4. Select the command Highlight Genes→From File by right-clicking in a blank area. Type the name of your file (with a directory path) or use the browse button to find it on your local disk. Click the “Highlight” button. The file is transfered to the server who extracts the gene names and finds the enzymes and reactions associated with the gene names. Then, the reactions and enzymes found are highlighted.

4 Notes

1. You can access some specific databases by using different URLs. For example, EcoCyc is also available at ecocyc.org.

2. If you are displaying a subnetwork, instead of the complete regulatory network, the search for genes apply to the subnetwork. Therefore, it is possible that a message is displayed stating that no genes are found with the selected GO terms although some genes exist in the organism with the selected GO terms.

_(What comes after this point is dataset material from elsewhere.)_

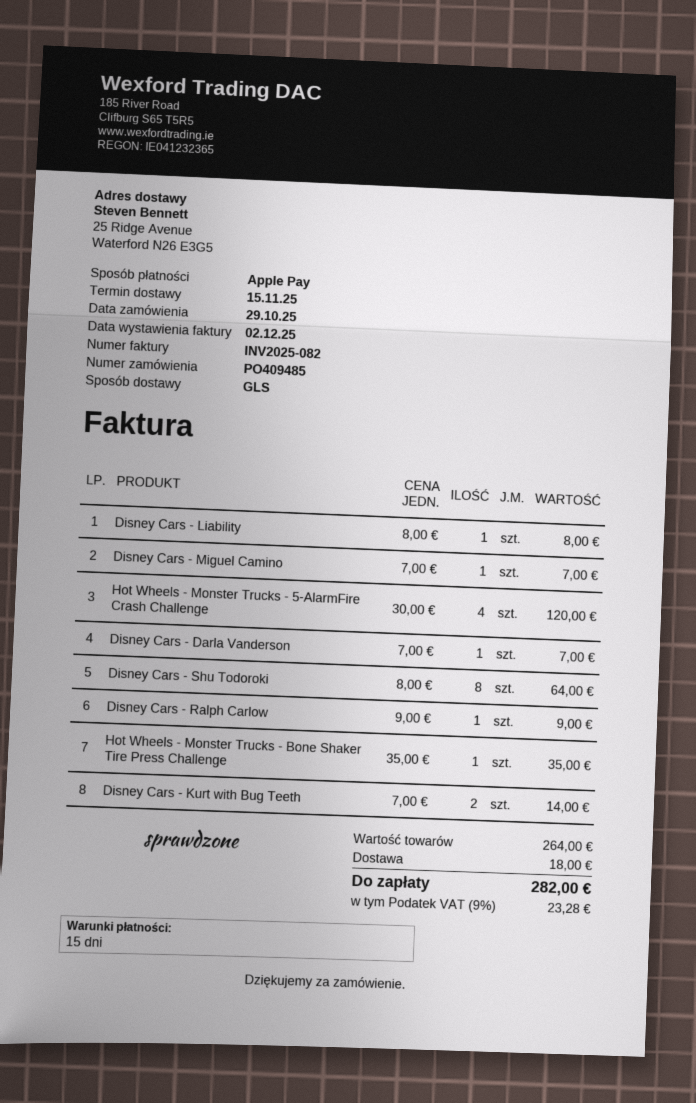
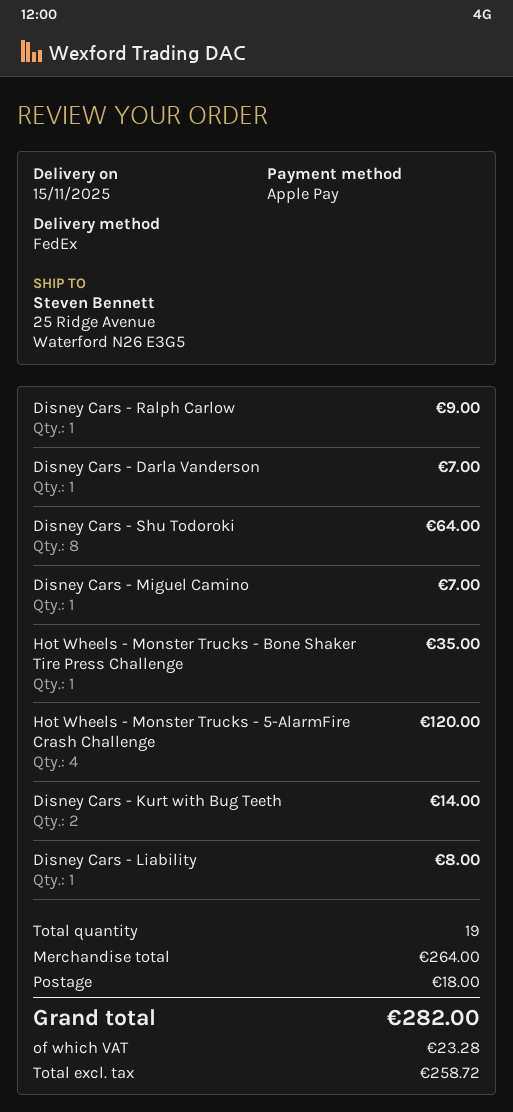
shipping method: GLS -> FedEx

3. The gene names will be verified by the server once the file is uploaded. If it turns out that a gene name cannot be found, that gene will be ignored, but processing will proceed for the other gene names and highlighting will be done for all gene names that were found. Also note that the file cannot be a binary file but a text file based on 8-bit ASCII encoding. Most spreadsheet or word processing program such as Microsoft Word do not, by default, generate non-text file. You need to explicitly save your file as “text file” when using such program.